Ethereum raised approximately $25million in from its crowdsale in 2014 and since then has been developing its own blockchain and Proof of Work, as well as its own internal programming language that allows for a variety of complex instruments and platforms to be created on top of it – such as CFD’s and decentralised autonomous organisations.
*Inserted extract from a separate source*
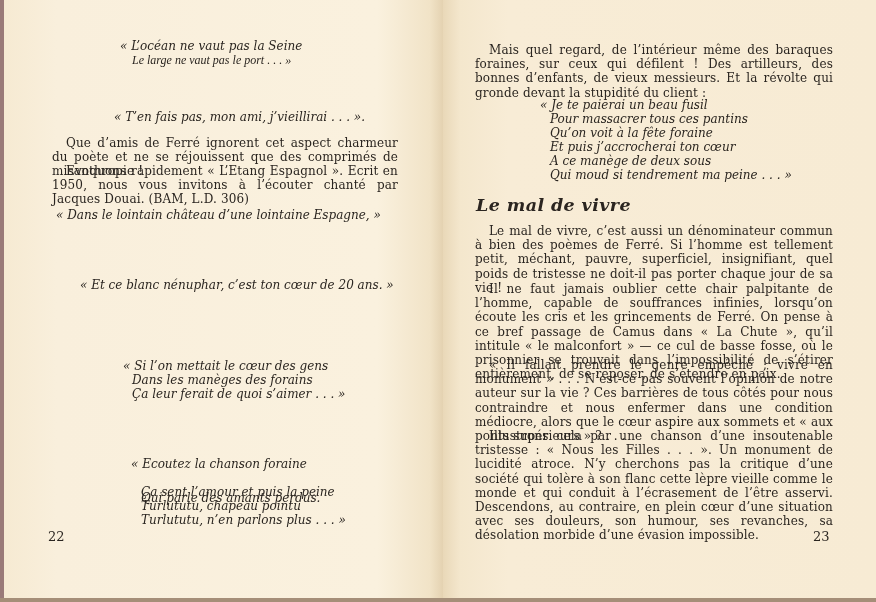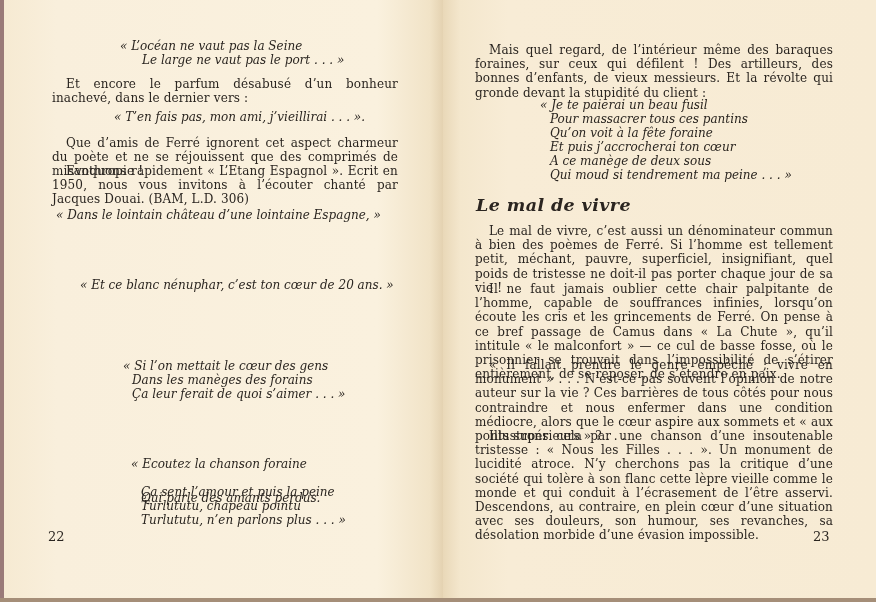"Le large ne vaut pas" div.verse { font-family: none -> Liberation Serif, serif; left: 138px -> 128px }
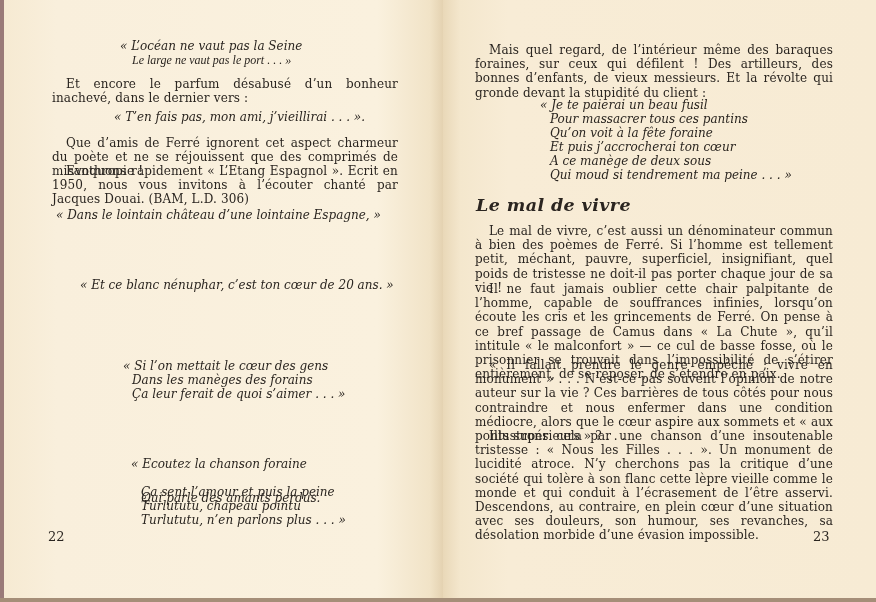"Et encore le parfum désabusé" div.txt { html: <div>Et encore le parfum désabusé d’un bonheur inachevé, dans le dernier vers :</div> -> none }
Ethereum went through a vigorous testing phase called Olympic. The Frontier release that came out on the 30th of July 2015 reset all wallets back to the post fundraising meaning any transactions carried out in the Olympic phase were annulled. There are further planned releases that build on the Frontier Release, namely Homestead, Metropolis and Serenity - all expected to gradually make Ethereum more user friendly for the layman (at the moment its very technical).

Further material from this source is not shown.